The Green New Deal, which she introduced along with Senator Ed Markey, plans to source America’s power and electricity from 100 percent renewable power sources in less than 30 years, in addition to setting many other goals to tackle carbon emissions and climate change. This could potentially lead to repercussions if electrical prices rise, which would hurt the working class the most. 

Regardless of what’s ultimately right or wrong, many supporters of Ocascio-Cortez, especially new ones, are unaware of the implications of her policies. The idolization of Ocasio-Cortez leads supporters to paint her as perfect, which is far from reality as nobody, especially politicians, can be flawless.
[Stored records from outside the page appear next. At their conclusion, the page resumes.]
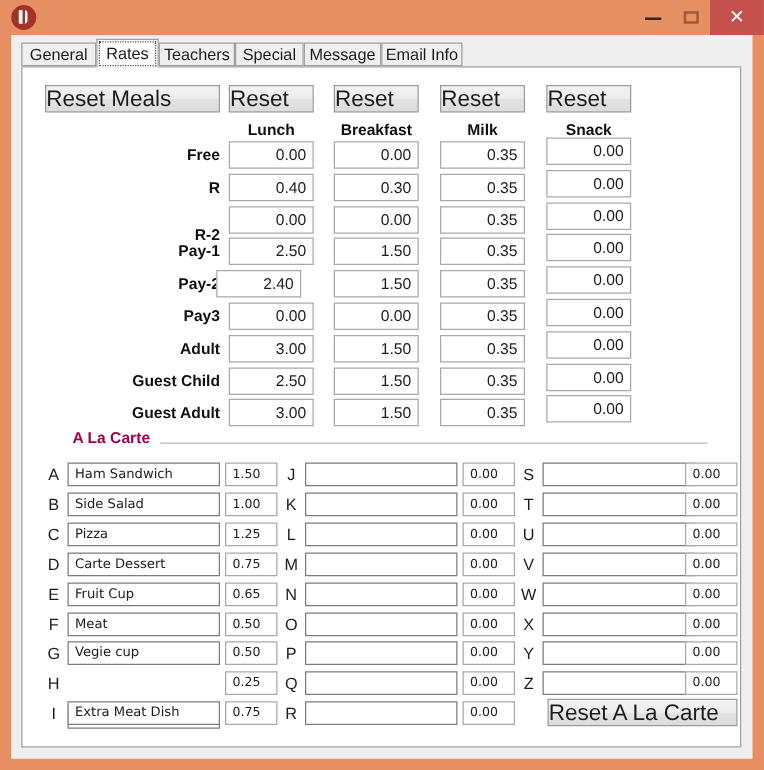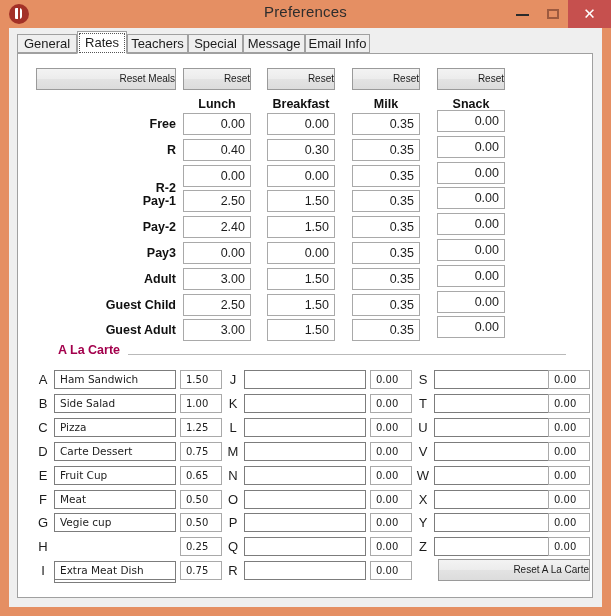"Preferences" div.title-text { html: <div>Preferences</div> -> none }
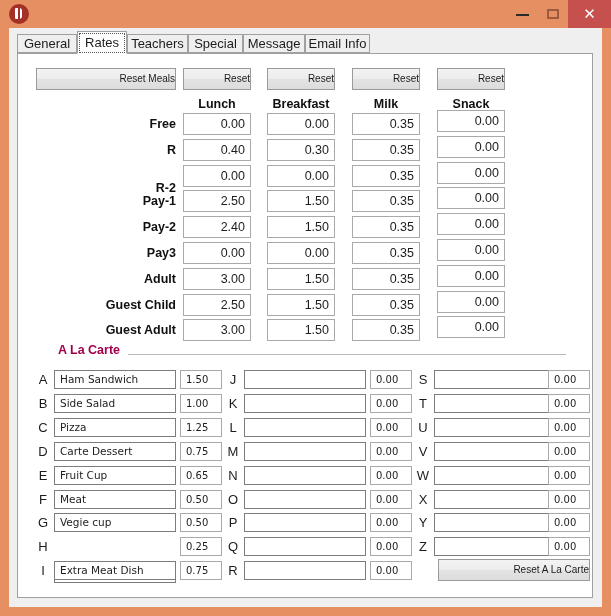"Reset Meals" .btn { font-size: 10px -> 18px; text-align: right -> left }
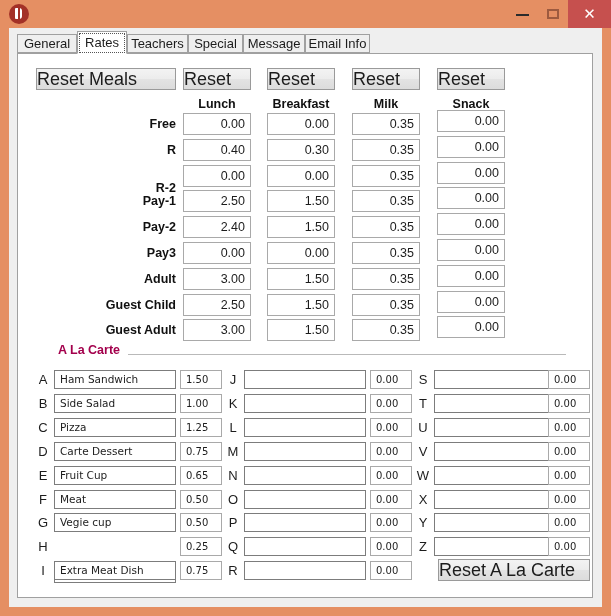"2.40" div.numbox { left: 165px -> 155px }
With many people, youth specifically, the focus on Ocasio-Cortez isn’t specifically about her policies; instead, it’s about her character and now how she plays with other popular streamers. The growth Black Lives Matter and other activist movements in 2020 received caused teens to become invested in them as they felt a need to address these issues in society. Politics and activism became insanely popular on social media platform TikTok this summer due to viral heart-wrenching videos of protests, resulting in more teens wanting to become more socially and politically conscious. As a result, political Tiktoks are extremely popular, and her positive portrayal in the media, specifically in these videos, have gotten Oscacio-Cortez a lot of new Gen Z support.

However, these videos mainly focus on her assertive personality and charisma instead of her actual policies. The glorification and idolization of her could even potentially lead to further polarization in politics due to the inability to see any other side but hers. There’s a difference between supporting and blindly idolizing her, and it’s crucial to remember that she’s a government official, not the next Pokimane.